## Task description
Reproduce each record exactly, leaving out no line.

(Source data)
-=-=-=-=-

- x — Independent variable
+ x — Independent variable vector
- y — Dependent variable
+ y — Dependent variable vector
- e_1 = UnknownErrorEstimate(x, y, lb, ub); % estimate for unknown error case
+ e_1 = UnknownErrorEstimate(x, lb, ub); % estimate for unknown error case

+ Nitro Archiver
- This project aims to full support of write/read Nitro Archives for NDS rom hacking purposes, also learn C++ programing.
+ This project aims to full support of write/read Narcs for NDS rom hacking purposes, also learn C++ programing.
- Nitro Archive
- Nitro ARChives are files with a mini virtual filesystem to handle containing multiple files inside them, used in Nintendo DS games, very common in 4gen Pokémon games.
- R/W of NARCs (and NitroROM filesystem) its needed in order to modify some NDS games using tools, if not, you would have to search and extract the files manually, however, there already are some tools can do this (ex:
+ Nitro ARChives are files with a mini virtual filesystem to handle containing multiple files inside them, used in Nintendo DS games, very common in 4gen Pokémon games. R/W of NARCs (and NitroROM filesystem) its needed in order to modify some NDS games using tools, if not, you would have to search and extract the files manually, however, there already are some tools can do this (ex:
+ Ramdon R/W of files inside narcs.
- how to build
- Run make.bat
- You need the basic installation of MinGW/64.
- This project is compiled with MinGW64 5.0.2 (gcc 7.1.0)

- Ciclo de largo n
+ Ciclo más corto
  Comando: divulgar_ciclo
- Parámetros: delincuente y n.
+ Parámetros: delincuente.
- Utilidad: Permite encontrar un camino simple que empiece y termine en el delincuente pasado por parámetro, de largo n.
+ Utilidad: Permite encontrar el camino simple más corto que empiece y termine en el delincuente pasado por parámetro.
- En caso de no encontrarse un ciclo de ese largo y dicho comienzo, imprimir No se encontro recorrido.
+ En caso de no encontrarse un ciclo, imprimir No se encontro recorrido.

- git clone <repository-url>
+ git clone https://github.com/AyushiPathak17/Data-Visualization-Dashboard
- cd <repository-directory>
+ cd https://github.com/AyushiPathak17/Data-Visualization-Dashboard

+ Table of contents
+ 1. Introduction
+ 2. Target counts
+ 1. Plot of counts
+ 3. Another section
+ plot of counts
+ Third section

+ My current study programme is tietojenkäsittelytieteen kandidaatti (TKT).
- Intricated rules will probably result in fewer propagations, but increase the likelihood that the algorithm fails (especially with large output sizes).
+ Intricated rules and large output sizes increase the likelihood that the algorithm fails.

-=-=-=-=-

## Reply to the task
- x — Independent variable
+ x — Independent variable vector
- y — Dependent variable
+ y — Dependent variable vector
- e_1 = UnknownErrorEstimate(x, y, lb, ub); % estimate for unknown error case
+ e_1 = UnknownErrorEstimate(x, lb, ub); % estimate for unknown error case

+ Nitro Archiver
- This project aims to full support of write/read Nitro Archives for NDS rom hacking purposes, also learn C++ programing.
+ This project aims to full support of write/read Narcs for NDS rom hacking purposes, also learn C++ programing.
- Nitro Archive
- Nitro ARChives are files with a mini virtual filesystem to handle containing multiple files inside them, used in Nintendo DS games, very common in 4gen Pokémon games.
- R/W of NARCs (and NitroROM filesystem) its needed in order to modify some NDS games using tools, if not, you would have to search and extract the files manually, however, there already are some tools can do this (ex:
+ Nitro ARChives are files with a mini virtual filesystem to handle containing multiple files inside them, used in Nintendo DS games, very common in 4gen Pokémon games. R/W of NARCs (and NitroROM filesystem) its needed in order to modify some NDS games using tools, if not, you would have to search and extract the files manually, however, there already are some tools can do this (ex:
+ Ramdon R/W of files inside narcs.
- how to build
- Run make.bat
- You need the basic installation of MinGW/64.
- This project is compiled with MinGW64 5.0.2 (gcc 7.1.0)

- Ciclo de largo n
+ Ciclo más corto
  Comando: divulgar_ciclo
- Parámetros: delincuente y n.
+ Parámetros: delincuente.
- Utilidad: Permite encontrar un camino simple que empiece y termine en el delincuente pasado por parámetro, de largo n.
+ Utilidad: Permite encontrar el camino simple más corto que empiece y termine en el delincuente pasado por parámetro.
- En caso de no encontrarse un ciclo de ese largo y dicho comienzo, imprimir No se encontro recorrido.
+ En caso de no encontrarse un ciclo, imprimir No se encontro recorrido.

- git clone <repository-url>
+ git clone https://github.com/AyushiPathak17/Data-Visualization-Dashboard
- cd <repository-directory>
+ cd https://github.com/AyushiPathak17/Data-Visualization-Dashboard

+ Table of contents
+ 1. Introduction
+ 2. Target counts
+ 1. Plot of counts
+ 3. Another section
+ plot of counts
+ Third section

+ My current study programme is tietojenkäsittelytieteen kandidaatti (TKT).
- Intricated rules will probably result in fewer propagations, but increase the likelihood that the algorithm fails (especially with large output sizes).
+ Intricated rules and large output sizes increase the likelihood that the algorithm fails.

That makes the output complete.